**Information supplied**

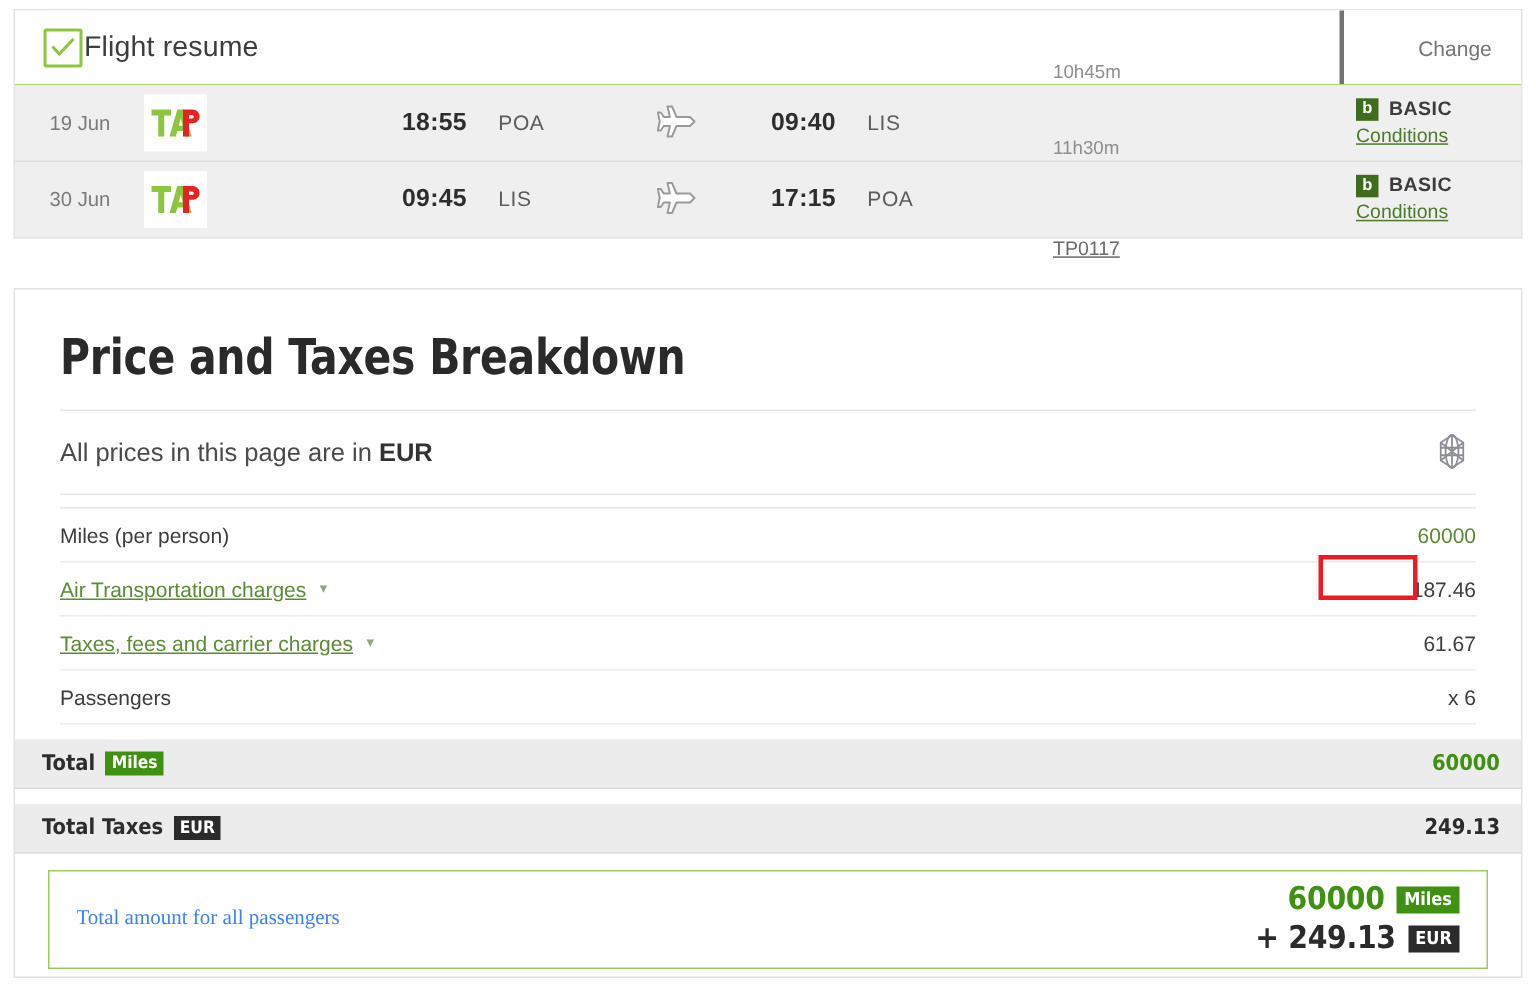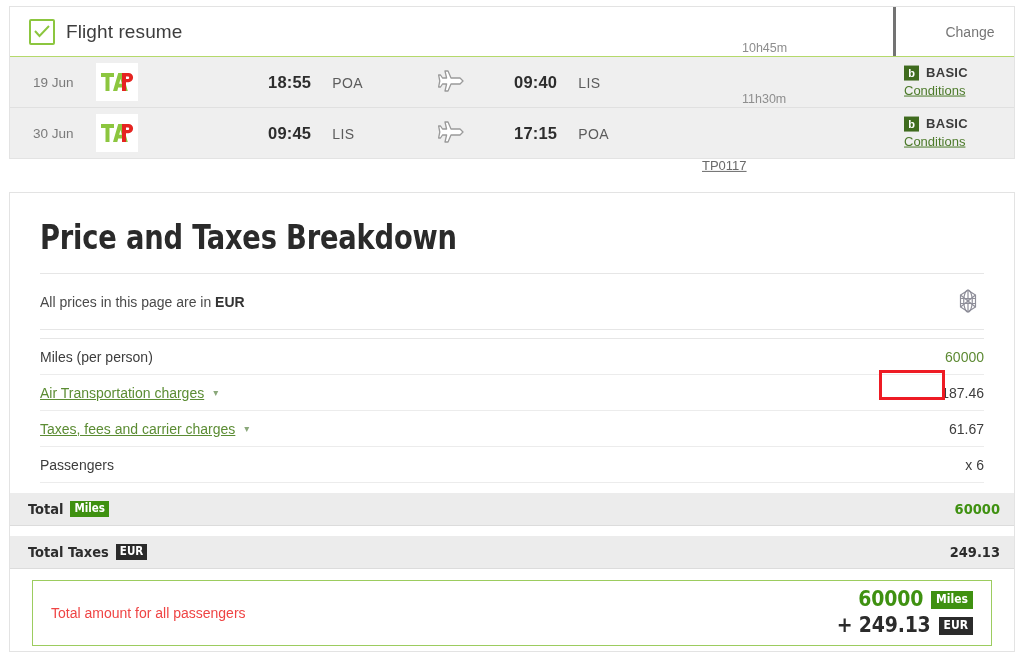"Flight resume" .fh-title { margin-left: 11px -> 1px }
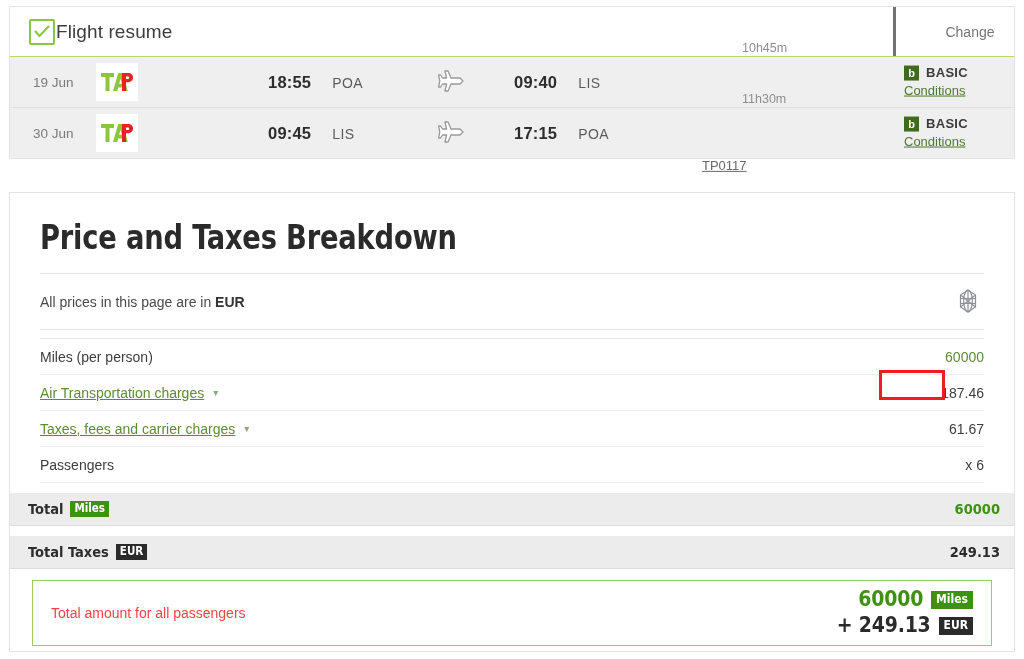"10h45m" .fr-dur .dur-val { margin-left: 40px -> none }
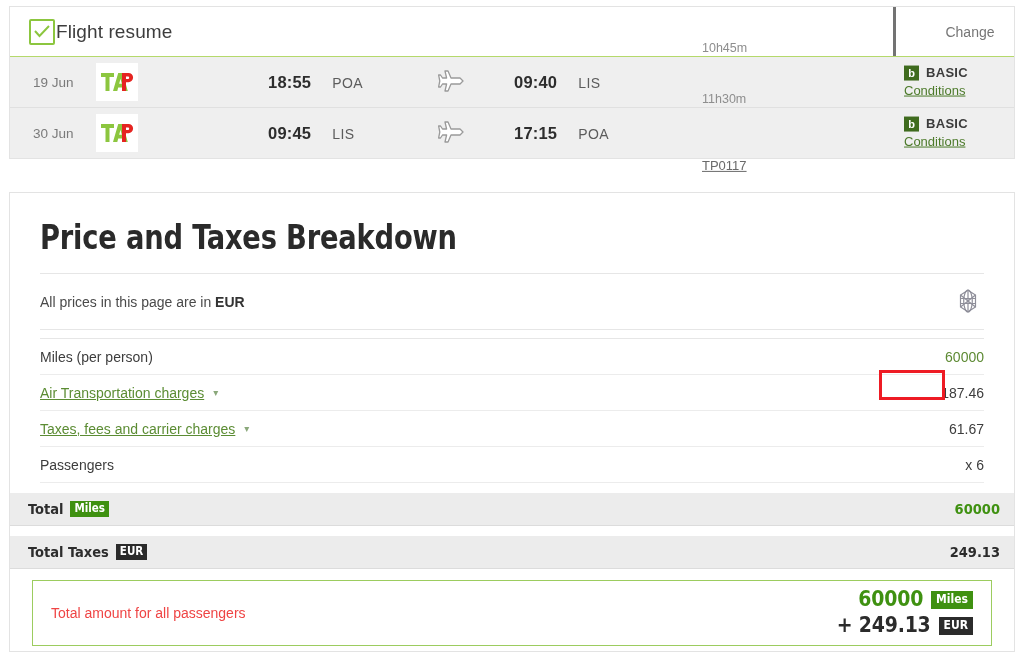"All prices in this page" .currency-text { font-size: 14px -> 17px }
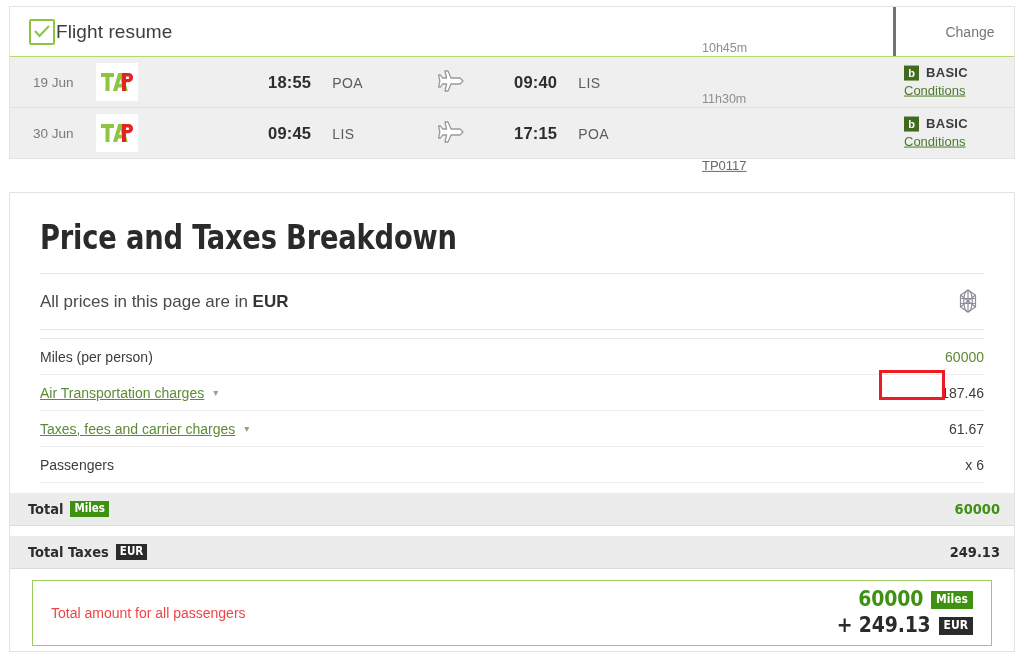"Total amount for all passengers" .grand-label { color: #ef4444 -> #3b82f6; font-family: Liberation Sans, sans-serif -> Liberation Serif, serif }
...
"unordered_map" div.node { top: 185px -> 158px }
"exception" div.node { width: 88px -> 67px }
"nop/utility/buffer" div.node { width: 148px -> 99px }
==
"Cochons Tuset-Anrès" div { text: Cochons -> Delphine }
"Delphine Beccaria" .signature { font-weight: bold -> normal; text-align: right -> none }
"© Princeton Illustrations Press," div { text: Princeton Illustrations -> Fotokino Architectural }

**What you have to do**
Give the exact lines, and only those, from the line containing "font-weight: bold ->" through the line containing "text: Princeton Illustrations" in the entries above.

**Answer for the task**
"Delphine Beccaria" .signature { font-weight: bold -> normal; text-align: right -> none }
"© Princeton Illustrations Press," div { text: Princeton Illustrations -> Fotokino Architectural }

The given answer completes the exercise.